Don’t You Want Me – Human League (1982)
The first chapter ‘January Man’ starts with the phone ringing in the office of Jason’s father. From his sister julia’s room ‘Don’t You Want Me’ is thumping out dead loud and kicks off the book.
The Man with the Child in His Eyes – Kate Bush (1978)
Songbird – Fleetwood Mac (1977)
Julia is playing these two melancholic songs in her room, telling us (the readers) she’s not as tough as she pretends to be and not as lucky as Jason thinks she is.
Virginia Plain – Roxy Music (1972)
Jason secretly plays Julia’s Roxy Music LP in her room (“Julia’d go ape!“). At first I thought I had spotted a goof, because Virginia Plain was Roxy Music’s debut single but was not included on their debut LP. Wikipedia tells me it was rereleased in 1977 to promote their Greatest Hits album, so this must be the LP in Julia’s collection.
Heaven – Talking Heads (1979)
Jason is seriously impressed by Julia’s boyfriend Ewan’s new car and his taste in music.
An incredible song filled the car from four hidden speakers. ‘”Heaven”,’ Ewan told me, breezy but proud. ‘Talking Heads. David Byrne’s a genius.’ I just nodded, still taking it all in.
Mr Blue Sky – Electric Light Orchestra (1977)
Feeling good, Jason lays down on his bed and listens to ‘Mr Blue Sky’ five or six times in a row.
Hungry Like The Wolf – Duran Duran (1982)
One Step Beyond – Madness (1979)
One In Ten – UB40 (1981)
Jason is away with his dad on a business trip. Going around town he hears music: Madness in a cafetaria, UB40 in the hotel at night.
Some girls share the earphones of a Sony Walkman and sing ‘Hungry Like A Wolf’. The Walkman was first produced in 1979 in Japan.
The Lion Sleeps Tonight – Tight fit (1982)
Some girls are singing ‘The Lion Sleeps Tonight’ in the back of the bus.

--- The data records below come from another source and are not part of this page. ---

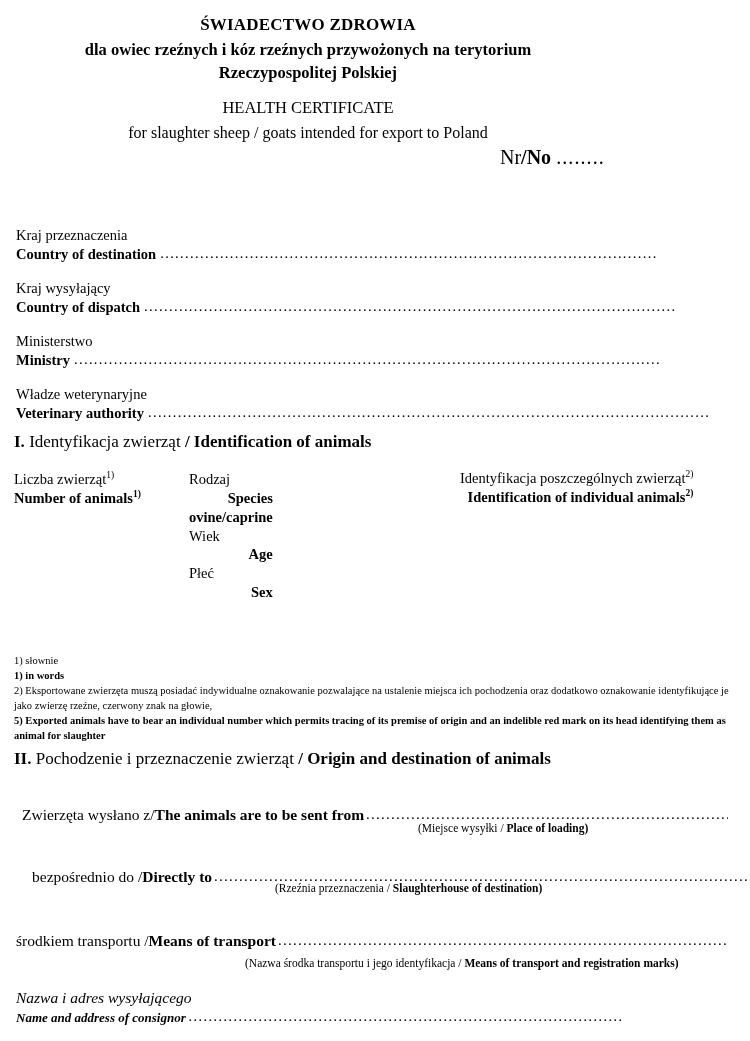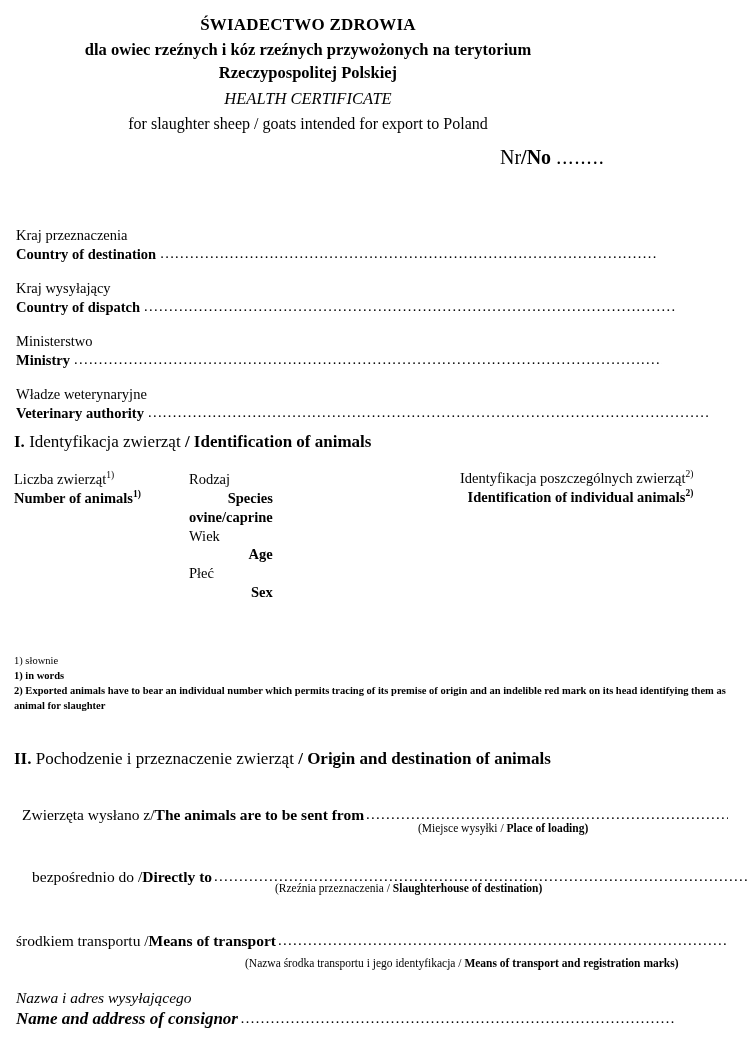"HEALTH CERTIFICATE" .title-en-main { font-style: italic -> none; margin-top: 3px -> 12px }
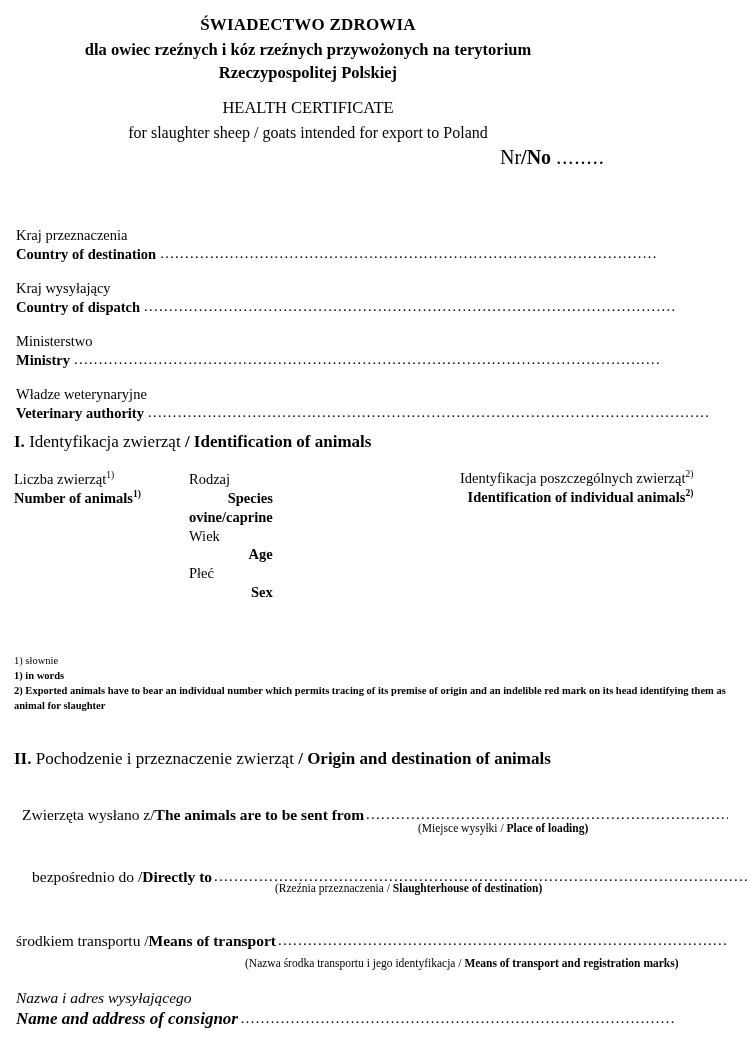"2) Eksportowane zwierzęta muszą posiadać" div.fn-pl { html: none -> <div>2) Eksportowane zwierzęta muszą posiadać indywidualne oznakowanie pozwalające na ustalenie miejsca ich pochodzenia oraz dodatkowo oznakowanie identyfikujące je jako zwierzę rzeźne, czerwony znak na głowie,</div> }
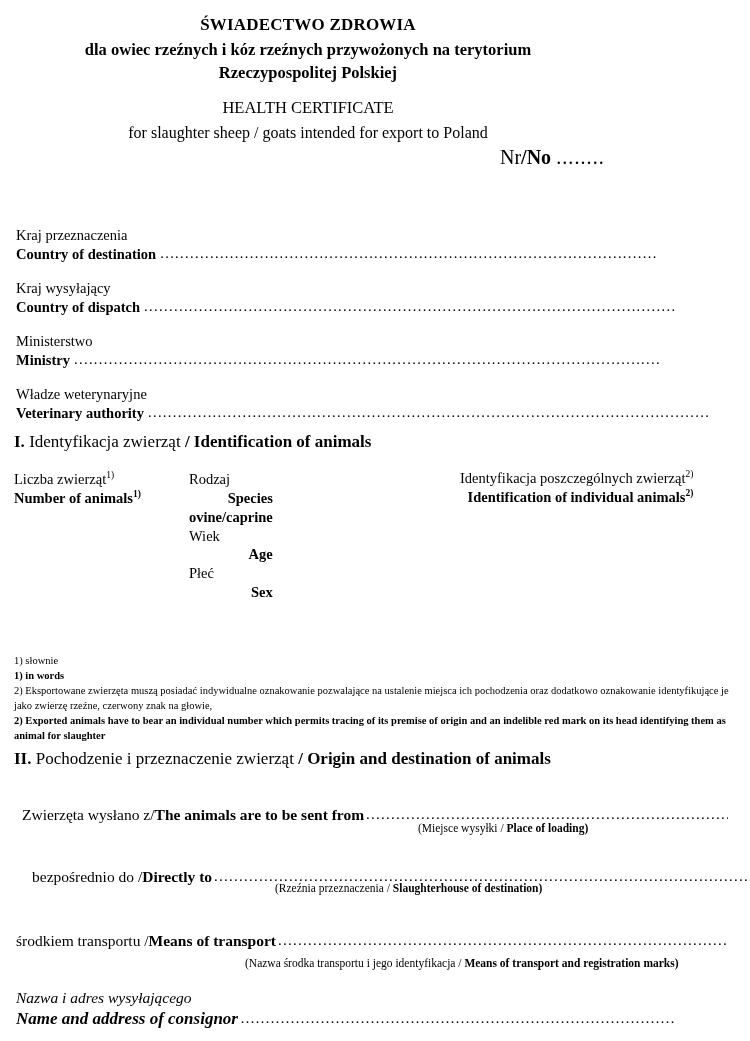"2) Exported animals have to" div.fn-en { text: 2 -> 5 }
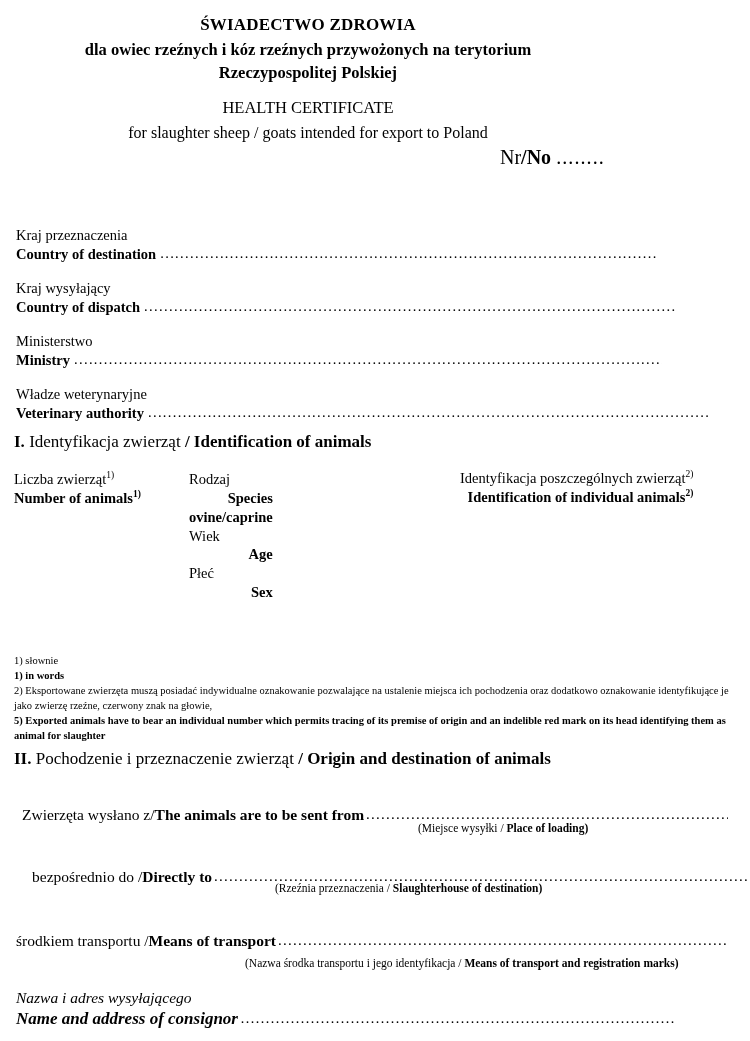"Name and address of consignor" .consignor .en { font-size: 17px -> 13px }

This is originally a South African song, first recorded in 1939 but probably much older. The version you couldn’t not have heard in 1982 in England or in the Netherlands was the version of Tight Fit. It reached no.1 in both countries even though it was recorded with session singers and not the models playbacking the song Boney M-style.
Words (Between The Lines Of Age) – Neil Young 1972)
Jason watches Top Of The Pops and listens to a cassette tape Julia has made for him from Ewan’s LP’s. The first song is Words (Between The Lines Of Age). “Neil Young sings like a barn but his music’s brill.”
Oliver’s Army – Elvis Costello & The Attractions (1979)
Ghost Town – Specials (1981)
Waterloo – Abba (1974)
Get Off Of My Cloud – Flying Pickets (1982)
The Goose Fair is in town, and walking around the fairground Jason picks up music from different directions. He especially likes that ace song ‘Olive’s Salami’ by Elvis Costello. Another song he notices goes ‘Hey! (HEY!) You! (YOU!) Get Off Of My Cloud!’, coming from the Flying Teacups. It doesn’t say in the book wich version of the song is being played (the original is of course Rolling Stones, 1967) but I like to think it’s the a-capella version by Flying Pickets from 1982.
The grand finale of the book. Jason, who was not really a loser, but far from popular has suddenly earned the respect of his class mates (No spoiler – I won’t reveal here why). This happened just in time, because at the end of the year there’s the Black Swan Green Grand Christmas Village Hall Disco!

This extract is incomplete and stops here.